[Revision comparison data]
Segment Open

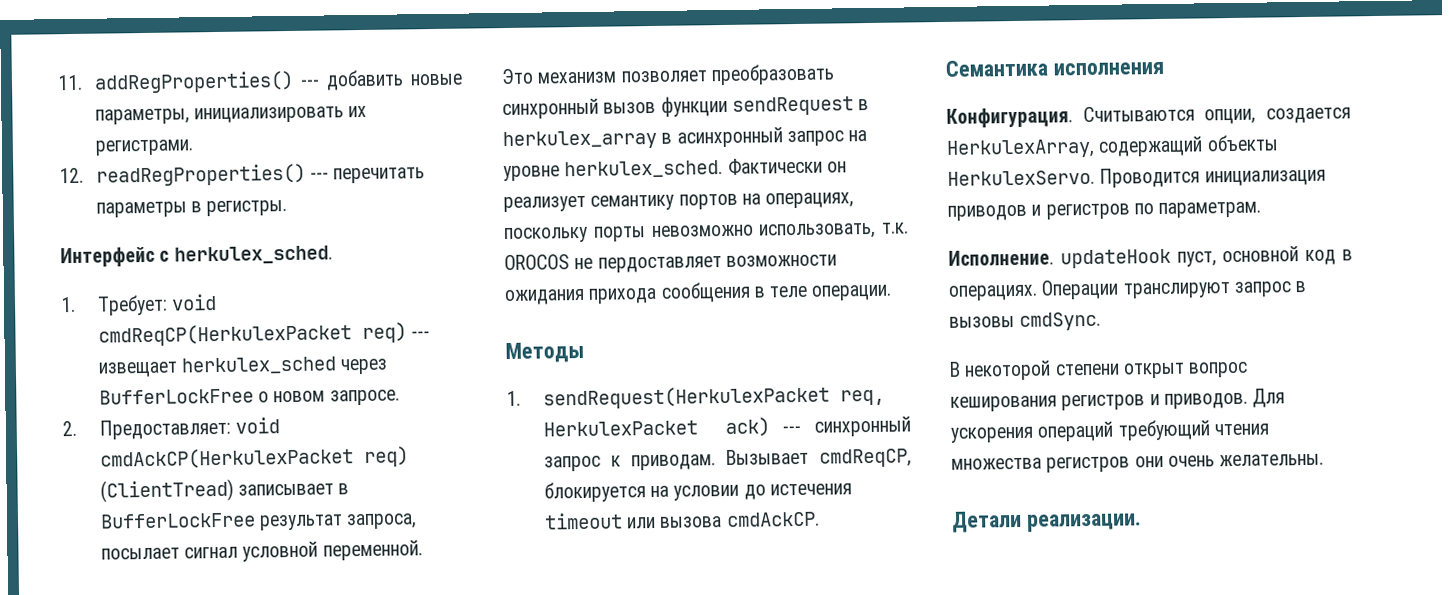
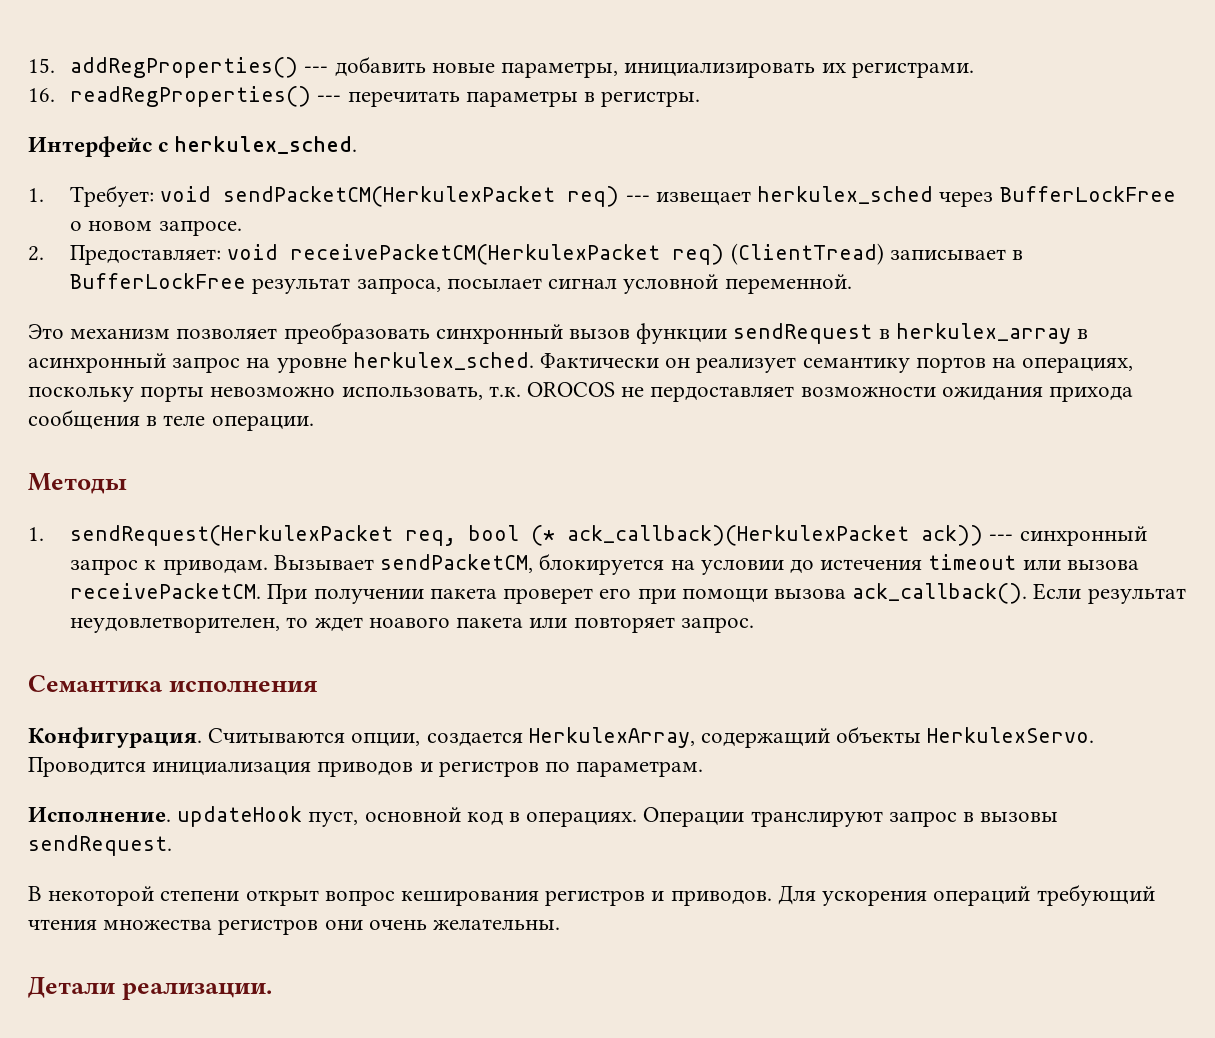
- 11. addRegProperties() --- добавить новые параметры, инициализировать их регистрами.
+ 15. addRegProperties() --- добавить новые параметры, инициализировать их регистрами.
- 12. readRegProperties() --- перечитать параметры в регистры.
+ 16. readRegProperties() --- перечитать параметры в регистры.
- 1. Требует: void cmdReqCP(HerkulexPacket req) --- извещает herkulex_sched через BufferLockFree о новом запросе.
+ 1. Требует: void sendPacketCM(HerkulexPacket req) --- извещает herkulex_sched через BufferLockFree о новом запросе.
- 2. Предоставляет: void cmdAckCP(HerkulexPacket req) (ClientTread) записывает в BufferLockFree результат запроса, посылает сигнал условной переменной.
+ 2. Предоставляет: void receivePacketCM(HerkulexPacket req) (ClientTread) записывает в BufferLockFree результат запроса, посылает сигнал условной переменной.
- 1. sendRequest(HerkulexPacket req, HerkulexPacket ack) --- синхронный запрос к приводам.
+ 1. sendRequest(HerkulexPacket req, bool (* ack_callback)(HerkulexPacket ack)) --- синхронный запрос к приводам.
- Вызывает cmdReqCP, блокируется на условии до истечения timeout или вызова cmdAckCP.
+ Вызывает sendPacketCM, блокируется на условии до истечения timeout или вызова receivePacketCM. При получении пакета проверет его при помощи вызова ack_callback(). Если результат неудовлетворителен, то ждет ноавого пакета или повторяет запрос.
- Операции транслируют запрос в вызовы cmdSync.
+ Операции транслируют запрос в вызовы sendRequest.

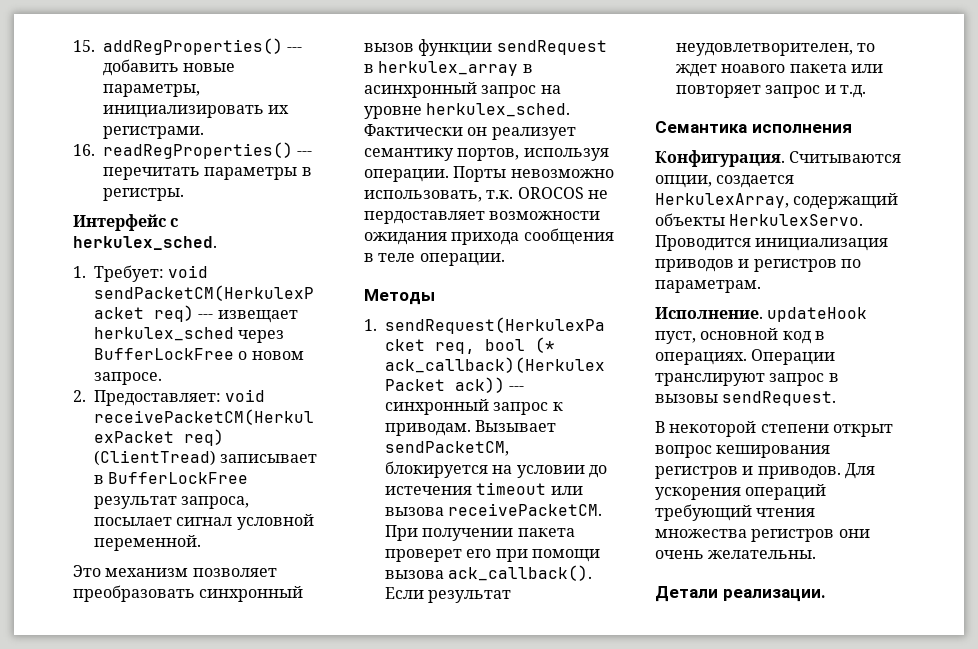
- Фактически он реализует семантику портов на операциях, поскольку порты невозможно использовать, т.к. OROCOS не пердоставляет возможности ожидания прихода сообщения в теле операции.
+ Фактически он реализует семантику портов, используя операции. Порты невозможно использовать, т.к. OROCOS не пердоставляет возможности ожидания прихода сообщения в теле операции.
- Если результат неудовлетворителен, то ждет ноавого пакета или повторяет запрос.
+ Если результат неудовлетворителен, то ждет ноавого пакета или повторяет запрос и т.д.

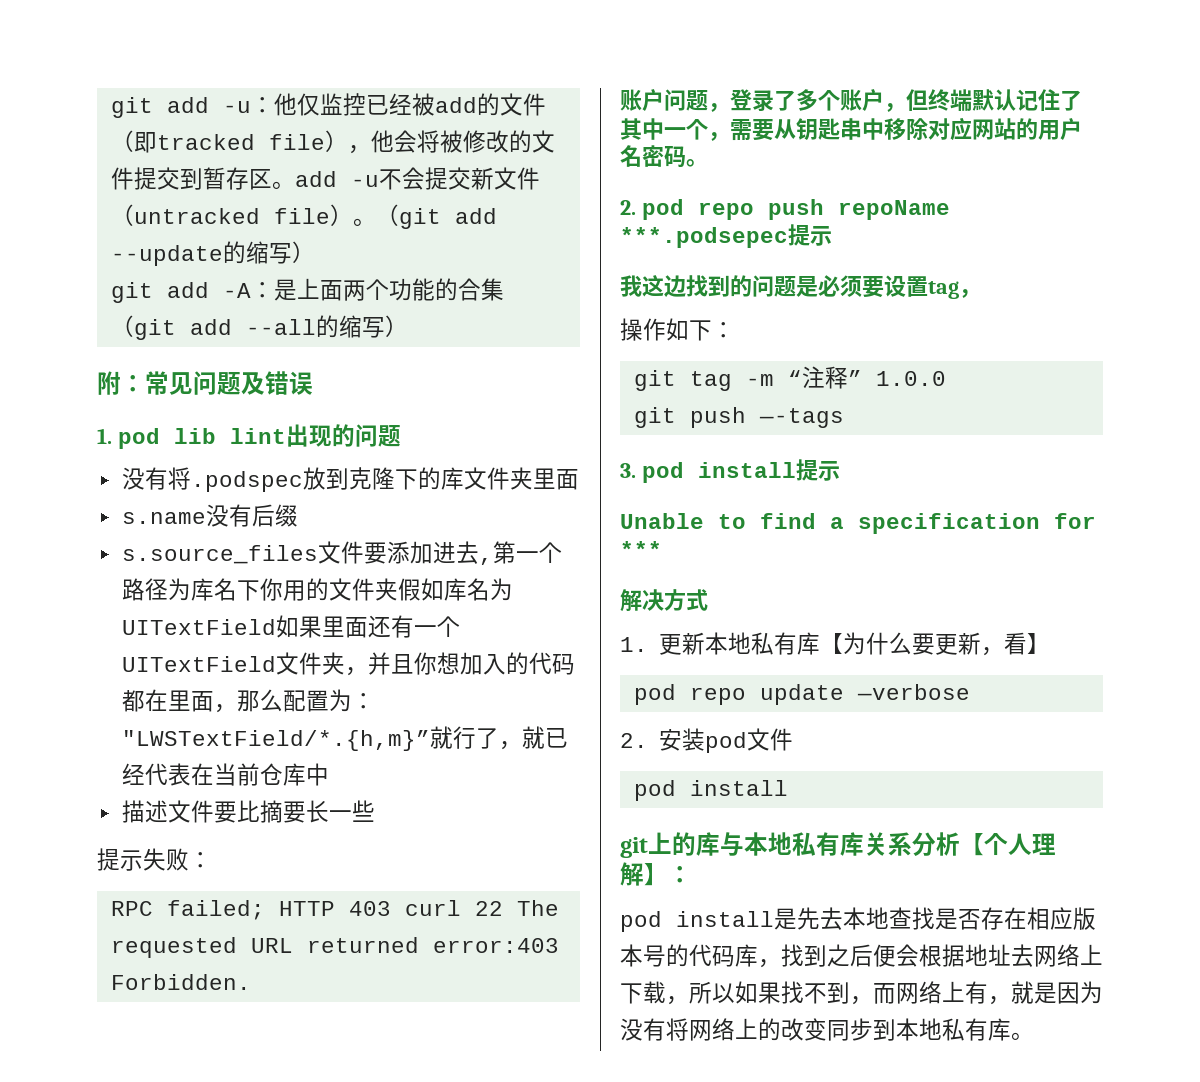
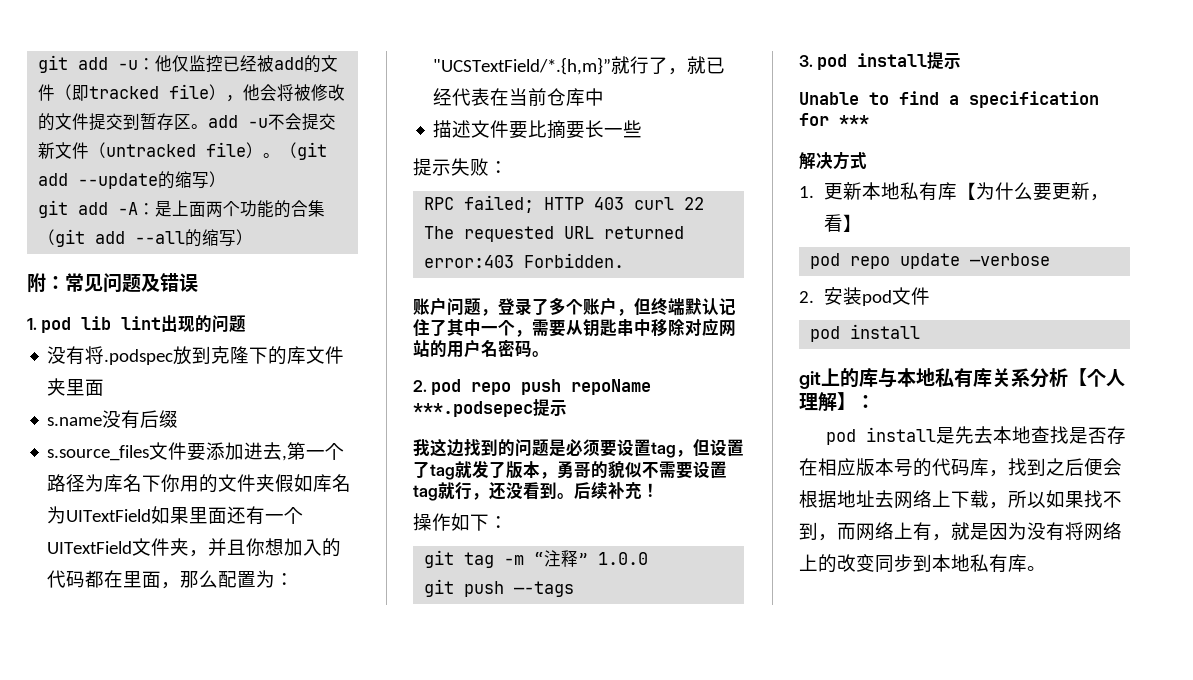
- s.source_files文件要添加进去,第一个路径为库名下你用的文件夹假如库名为UITextField如果里面还有一个UITextField文件夹，并且你想加入的代码都在里面，那么配置为："LWSTextField/*.{h,m}”就行了，就已经代表在当前仓库中
+ s.source_files文件要添加进去,第一个路径为库名下你用的文件夹假如库名为UITextField如果里面还有一个UITextField文件夹，并且你想加入的代码都在里面，那么配置为："UCSTextField/*.{h,m}”就行了，就已经代表在当前仓库中
- 我这边找到的问题是必须要设置tag，
+ 我这边找到的问题是必须要设置tag，但设置了tag就发了版本，勇哥的貌似不需要设置tag就行，还没看到。后续补充！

Segment Closed

◆ **What to produce**
Your copy should match the data exactly, apart from the images, which are dropped.

◆ **Exercise result**
- 11. addRegProperties() --- добавить новые параметры, инициализировать их регистрами.
+ 15. addRegProperties() --- добавить новые параметры, инициализировать их регистрами.
- 12. readRegProperties() --- перечитать параметры в регистры.
+ 16. readRegProperties() --- перечитать параметры в регистры.
- 1. Требует: void cmdReqCP(HerkulexPacket req) --- извещает herkulex_sched через BufferLockFree о новом запросе.
+ 1. Требует: void sendPacketCM(HerkulexPacket req) --- извещает herkulex_sched через BufferLockFree о новом запросе.
- 2. Предоставляет: void cmdAckCP(HerkulexPacket req) (ClientTread) записывает в BufferLockFree результат запроса, посылает сигнал условной переменной.
+ 2. Предоставляет: void receivePacketCM(HerkulexPacket req) (ClientTread) записывает в BufferLockFree результат запроса, посылает сигнал условной переменной.
- 1. sendRequest(HerkulexPacket req, HerkulexPacket ack) --- синхронный запрос к приводам.
+ 1. sendRequest(HerkulexPacket req, bool (* ack_callback)(HerkulexPacket ack)) --- синхронный запрос к приводам.
- Вызывает cmdReqCP, блокируется на условии до истечения timeout или вызова cmdAckCP.
+ Вызывает sendPacketCM, блокируется на условии до истечения timeout или вызова receivePacketCM. При получении пакета проверет его при помощи вызова ack_callback(). Если результат неудовлетворителен, то ждет ноавого пакета или повторяет запрос.
- Операции транслируют запрос в вызовы cmdSync.
+ Операции транслируют запрос в вызовы sendRequest.

- Фактически он реализует семантику портов на операциях, поскольку порты невозможно использовать, т.к. OROCOS не пердоставляет возможности ожидания прихода сообщения в теле операции.
+ Фактически он реализует семантику портов, используя операции. Порты невозможно использовать, т.к. OROCOS не пердоставляет возможности ожидания прихода сообщения в теле операции.
- Если результат неудовлетворителен, то ждет ноавого пакета или повторяет запрос.
+ Если результат неудовлетворителен, то ждет ноавого пакета или повторяет запрос и т.д.

- s.source_files文件要添加进去,第一个路径为库名下你用的文件夹假如库名为UITextField如果里面还有一个UITextField文件夹，并且你想加入的代码都在里面，那么配置为："LWSTextField/*.{h,m}”就行了，就已经代表在当前仓库中
+ s.source_files文件要添加进去,第一个路径为库名下你用的文件夹假如库名为UITextField如果里面还有一个UITextField文件夹，并且你想加入的代码都在里面，那么配置为："UCSTextField/*.{h,m}”就行了，就已经代表在当前仓库中
- 我这边找到的问题是必须要设置tag，
+ 我这边找到的问题是必须要设置tag，但设置了tag就发了版本，勇哥的貌似不需要设置tag就行，还没看到。后续补充！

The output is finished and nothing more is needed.